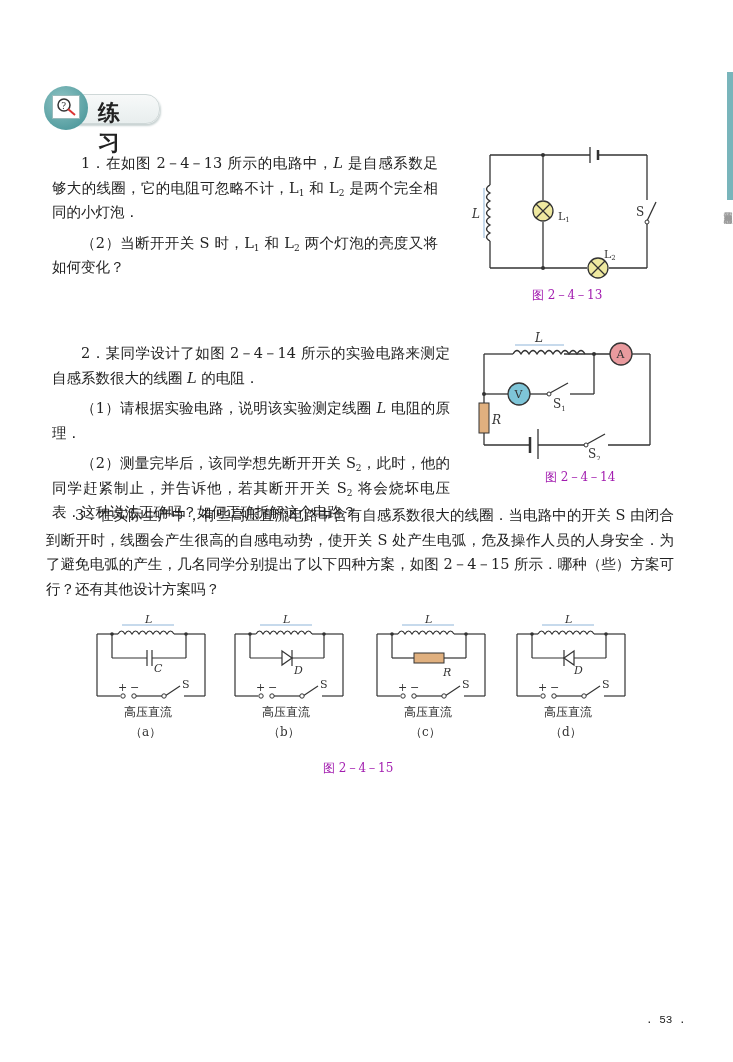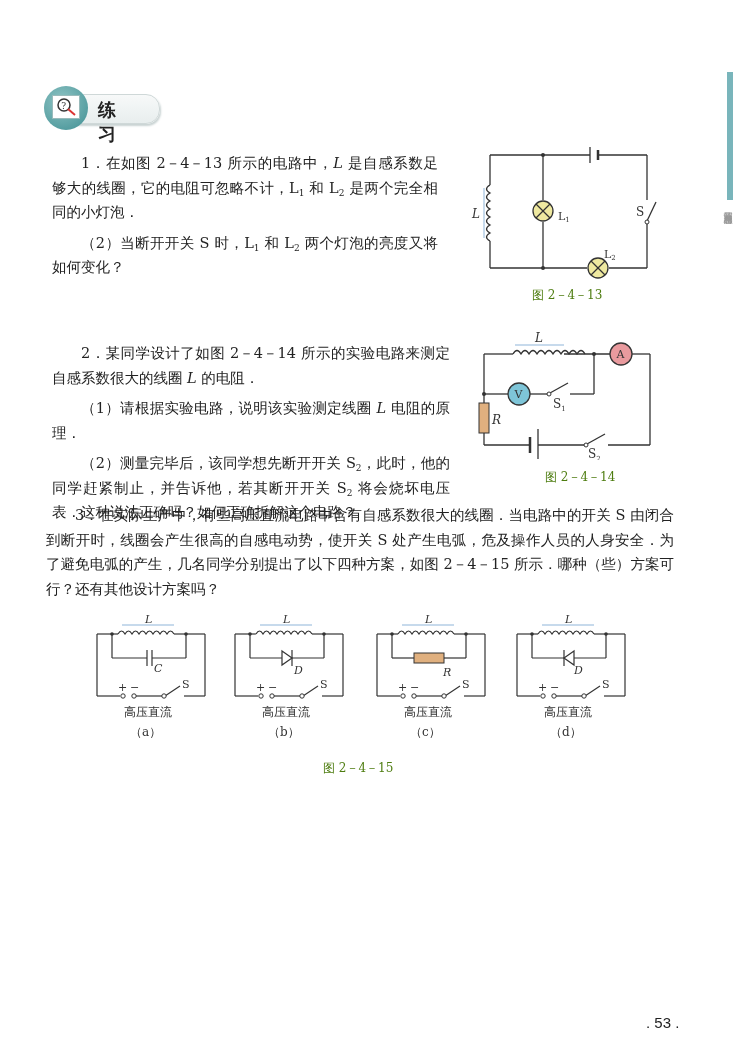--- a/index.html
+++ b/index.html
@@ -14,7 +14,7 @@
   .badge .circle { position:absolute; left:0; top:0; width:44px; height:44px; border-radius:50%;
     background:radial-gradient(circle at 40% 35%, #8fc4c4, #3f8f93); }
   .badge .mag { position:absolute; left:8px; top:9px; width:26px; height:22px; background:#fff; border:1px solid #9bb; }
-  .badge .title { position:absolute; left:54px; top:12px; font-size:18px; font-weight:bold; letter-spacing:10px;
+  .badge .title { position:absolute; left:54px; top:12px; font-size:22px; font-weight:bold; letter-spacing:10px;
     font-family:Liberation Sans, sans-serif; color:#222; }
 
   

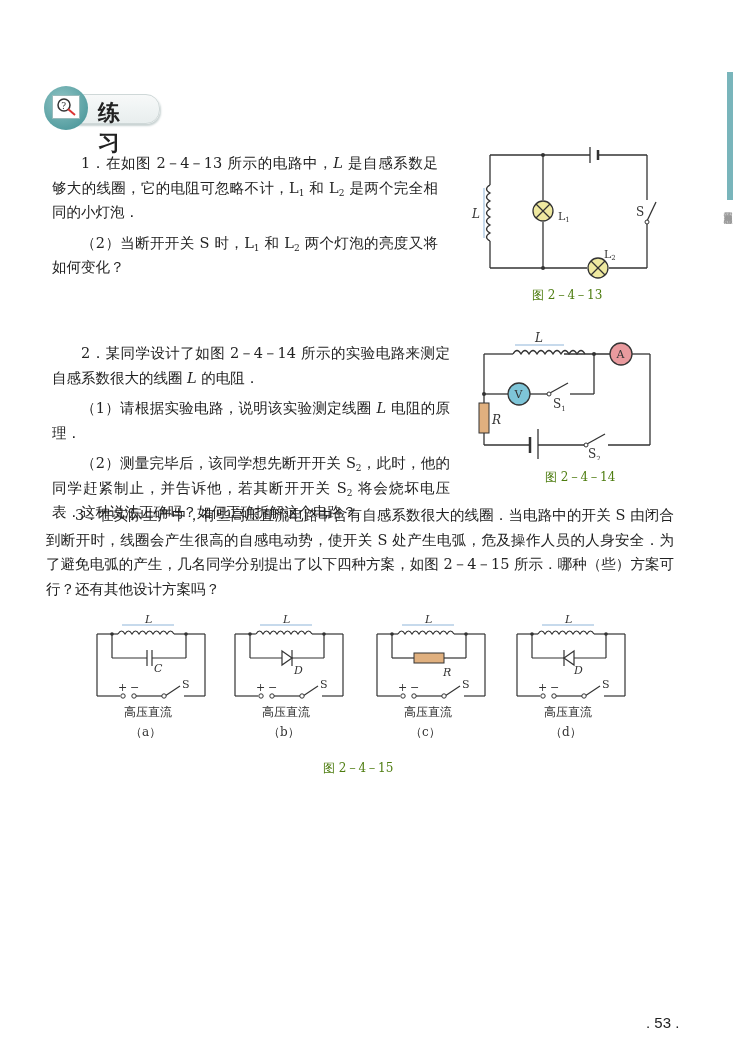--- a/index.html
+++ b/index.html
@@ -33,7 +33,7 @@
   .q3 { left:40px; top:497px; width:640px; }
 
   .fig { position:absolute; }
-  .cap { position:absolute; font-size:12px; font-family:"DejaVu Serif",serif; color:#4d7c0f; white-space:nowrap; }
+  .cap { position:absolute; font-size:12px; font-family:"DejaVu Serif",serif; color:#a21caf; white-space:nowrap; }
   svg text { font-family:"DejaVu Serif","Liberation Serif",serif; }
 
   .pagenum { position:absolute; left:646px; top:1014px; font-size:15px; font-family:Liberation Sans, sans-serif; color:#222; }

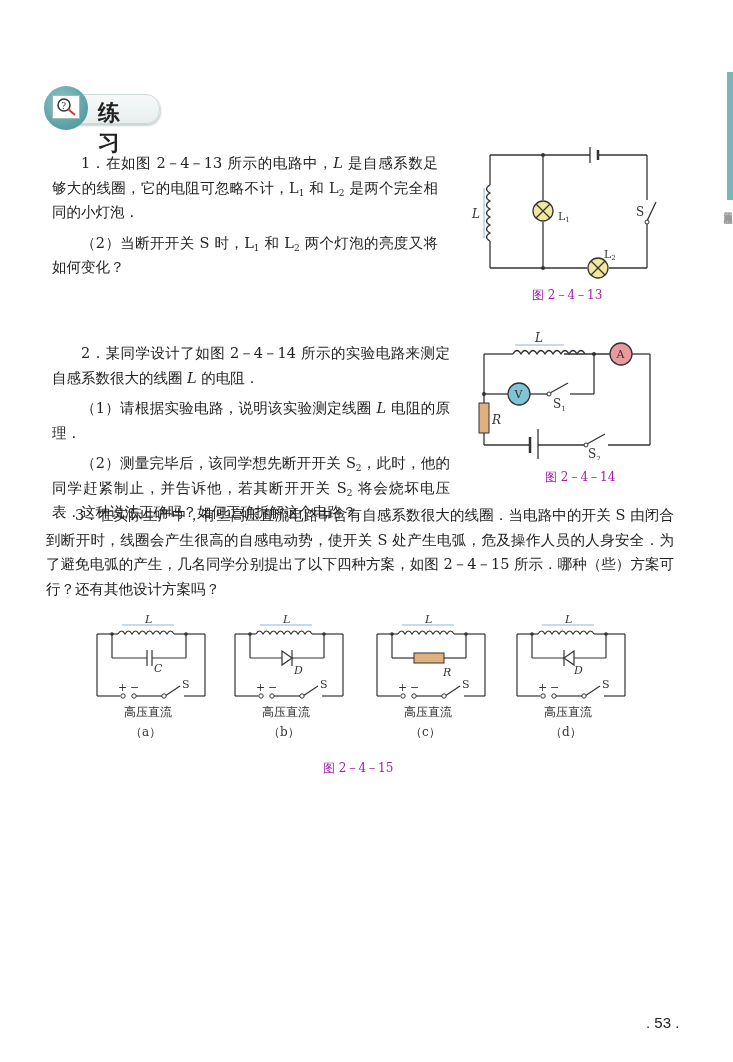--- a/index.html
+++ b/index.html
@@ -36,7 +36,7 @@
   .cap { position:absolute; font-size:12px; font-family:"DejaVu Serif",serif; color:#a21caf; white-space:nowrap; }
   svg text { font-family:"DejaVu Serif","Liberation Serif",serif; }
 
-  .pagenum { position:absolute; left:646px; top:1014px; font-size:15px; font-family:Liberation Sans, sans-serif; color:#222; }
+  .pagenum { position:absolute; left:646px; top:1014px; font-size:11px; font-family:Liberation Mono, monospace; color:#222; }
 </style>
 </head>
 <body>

__________________________________________________

Task to complete:
Copy out nothing but text: transcribe the listing exactly and skip each picture.

Output for this task:
--- a/index.html
+++ b/index.html
@@ -14,7 +14,7 @@
   .badge .circle { position:absolute; left:0; top:0; width:44px; height:44px; border-radius:50%;
     background:radial-gradient(circle at 40% 35%, #8fc4c4, #3f8f93); }
   .badge .mag { position:absolute; left:8px; top:9px; width:26px; height:22px; background:#fff; border:1px solid #9bb; }
-  .badge .title { position:absolute; left:54px; top:12px; font-size:18px; font-weight:bold; letter-spacing:10px;
+  .badge .title { position:absolute; left:54px; top:12px; font-size:22px; font-weight:bold; letter-spacing:10px;
     font-family:Liberation Sans, sans-serif; color:#222; }
 
   

--- a/index.html
+++ b/index.html
@@ -33,7 +33,7 @@
   .q3 { left:40px; top:497px; width:640px; }
 
   .fig { position:absolute; }
-  .cap { position:absolute; font-size:12px; font-family:"DejaVu Serif",serif; color:#4d7c0f; white-space:nowrap; }
+  .cap { position:absolute; font-size:12px; font-family:"DejaVu Serif",serif; color:#a21caf; white-space:nowrap; }
   svg text { font-family:"DejaVu Serif","Liberation Serif",serif; }
 
   .pagenum { position:absolute; left:646px; top:1014px; font-size:15px; font-family:Liberation Sans, sans-serif; color:#222; }

--- a/index.html
+++ b/index.html
@@ -36,7 +36,7 @@
   .cap { position:absolute; font-size:12px; font-family:"DejaVu Serif",serif; color:#a21caf; white-space:nowrap; }
   svg text { font-family:"DejaVu Serif","Liberation Serif",serif; }
 
-  .pagenum { position:absolute; left:646px; top:1014px; font-size:15px; font-family:Liberation Sans, sans-serif; color:#222; }
+  .pagenum { position:absolute; left:646px; top:1014px; font-size:11px; font-family:Liberation Mono, monospace; color:#222; }
 </style>
 </head>
 <body>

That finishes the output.